What you need to do =>
Lines below that include the word "category" should each be copied.

** Opening Supplied entries block **

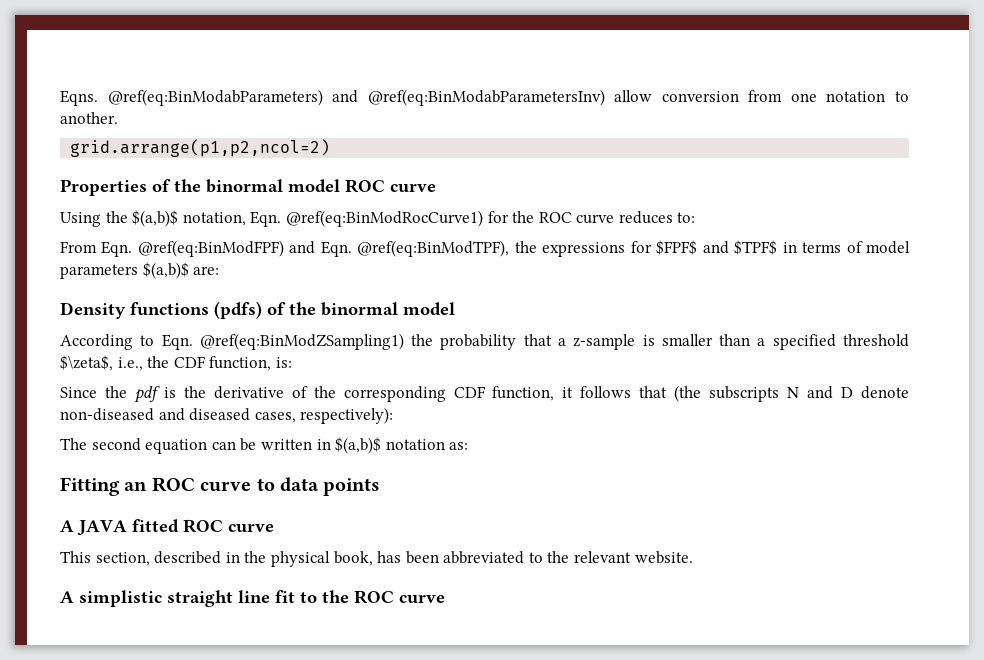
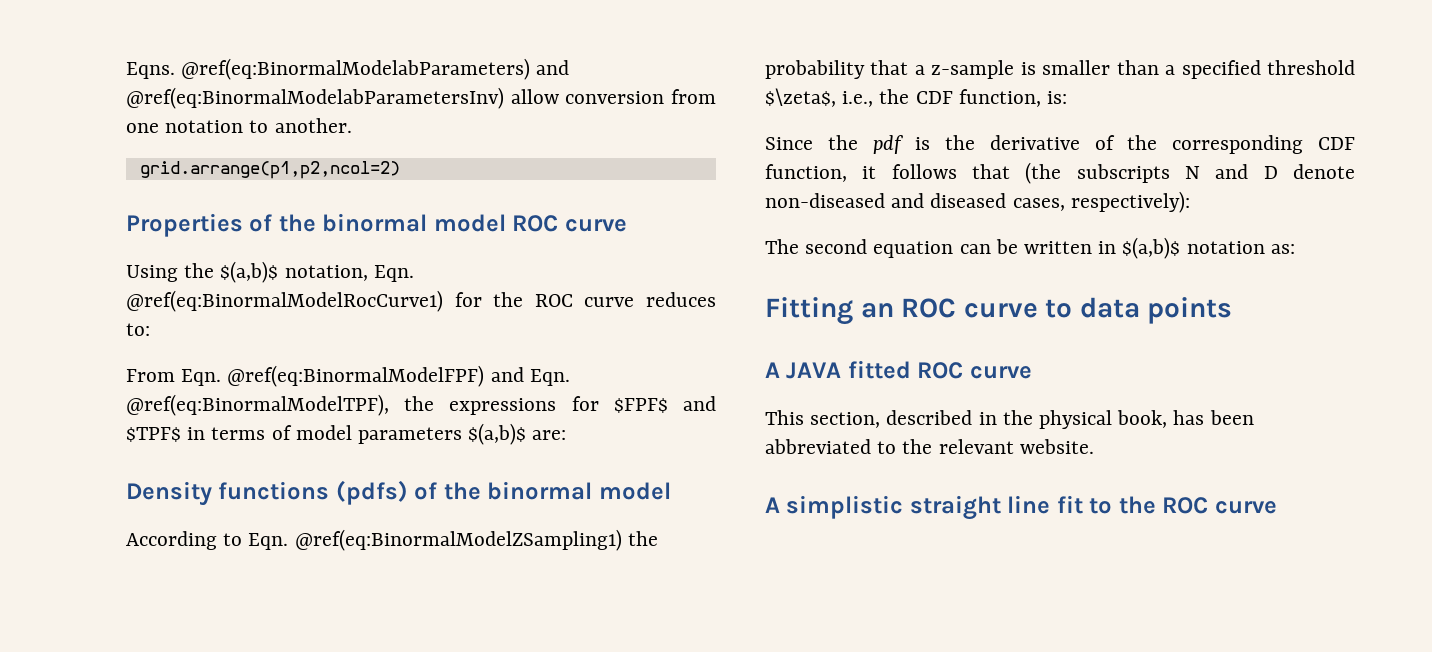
[107,89,605,106] @ref(eq:BinModabParameters) and @ref(eq:BinModabParametersInv) -> [181,58,570,80] [126,87,504,109] @ref(eq:BinormalModelabParameters) and @ref(eq:BinormalModelabParametersInv)
[285,210,483,227] @ref(eq:BinModRocCurve1) -> [126,290,443,312] @ref(eq:BinormalModelRocCurve1)
[137,240,284,257] @ref(eq:BinModFPF) -> [227,365,485,387] @ref(eq:BinormalModelFPF)
[357,240,510,257] @ref(eq:BinModTPF), -> [126,394,389,416] @ref(eq:BinormalModelTPF),
[199,333,404,350] @ref(eq:BinModZSampling1) -> [294,529,622,551] @ref(eq:BinormalModelZSampling1)

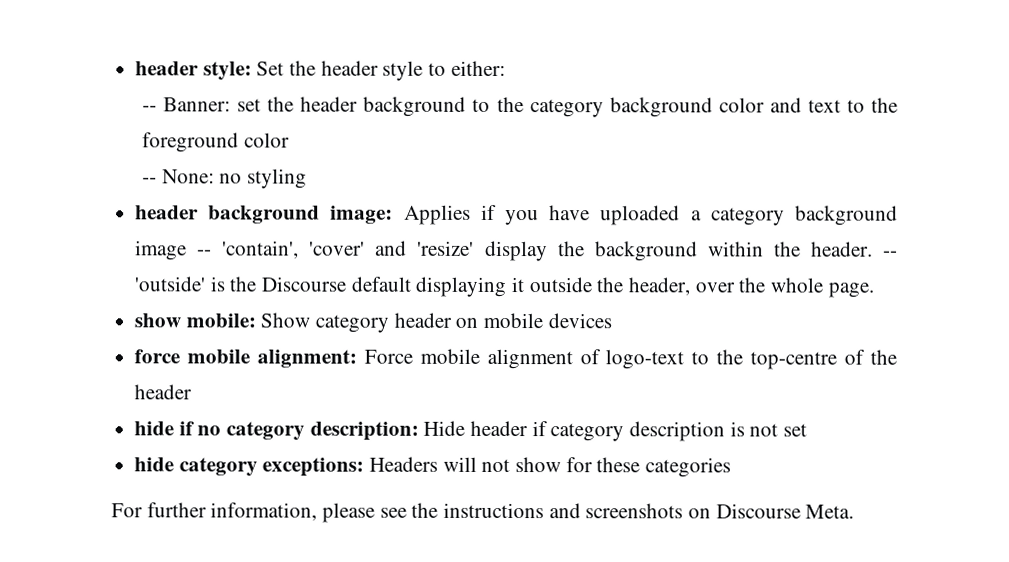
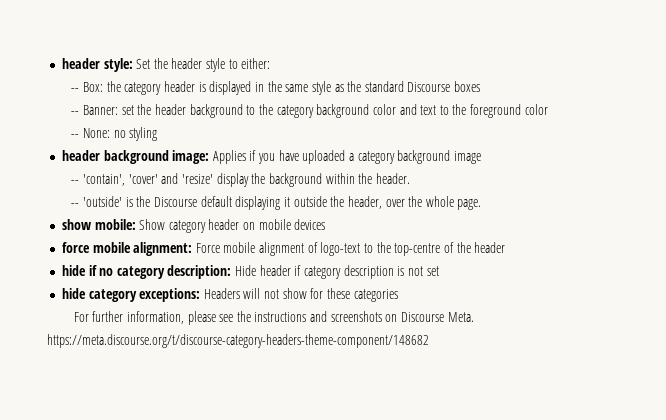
(506, 68) none -> [71,81,481,95] // -- Box: the category header is displayed in the same style as the standard Discourse boxes
(188, 250) none -> (481, 157) //
(873, 249) none -> (410, 178) //
(855, 511) none -> [47,334,429,348] https://meta.discourse.org/t/discourse-category-headers-theme-component/148682

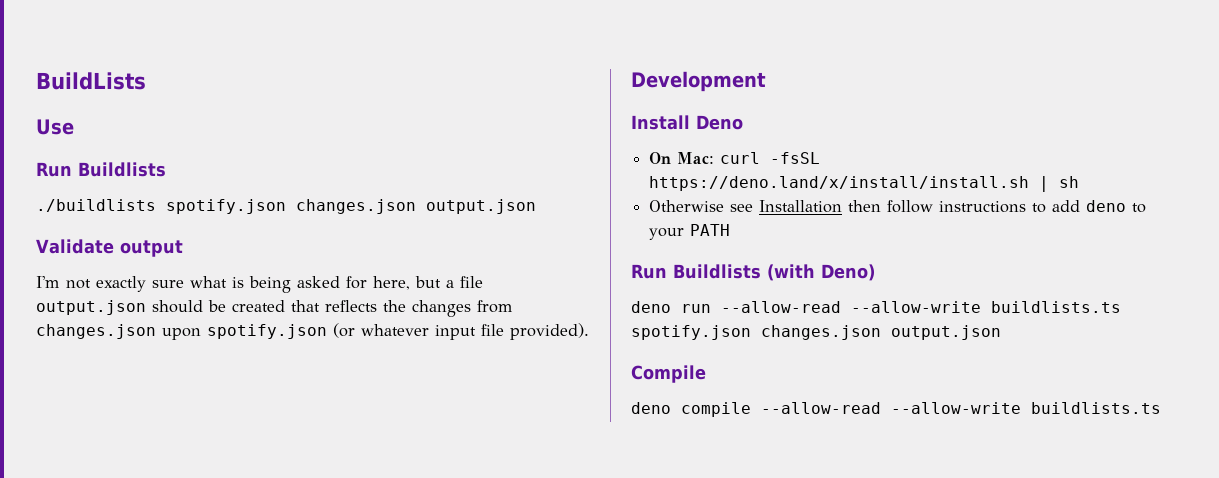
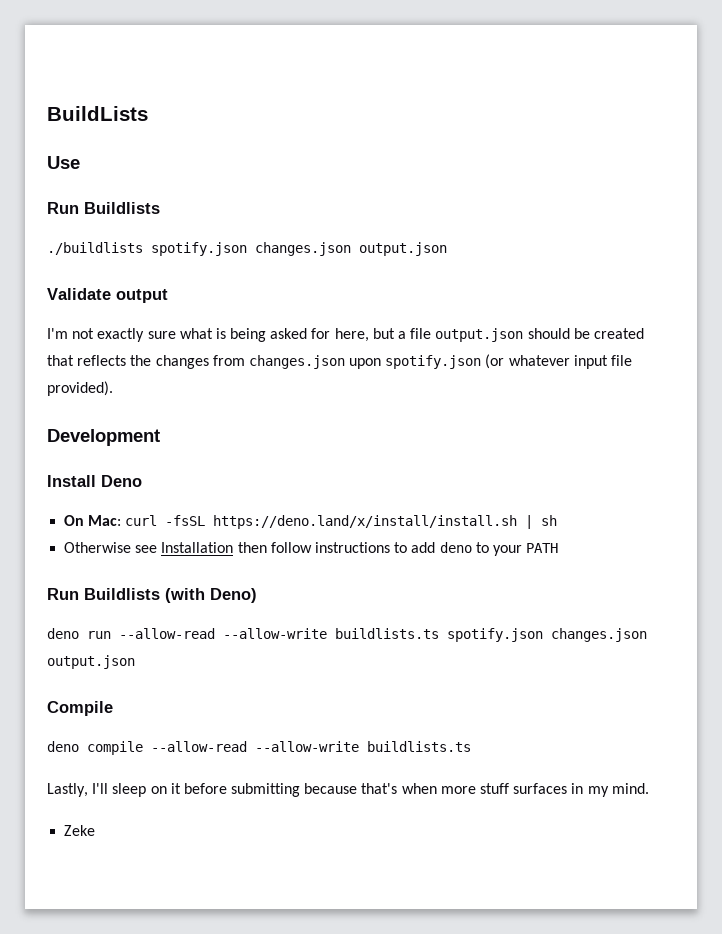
(1161, 408) none -> [47,783,649,797] [64,825,96,836] // Lastly, I'll sleep on it before submitting because that's when more stuff surfaces in my mind. // Zeke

** Closing Supplied entries block **

Result of this exercise =>
(506, 68) none -> [71,81,481,95] // -- Box: the category header is displayed in the same style as the standard Discourse boxes
(855, 511) none -> [47,334,429,348] https://meta.discourse.org/t/discourse-category-headers-theme-component/148682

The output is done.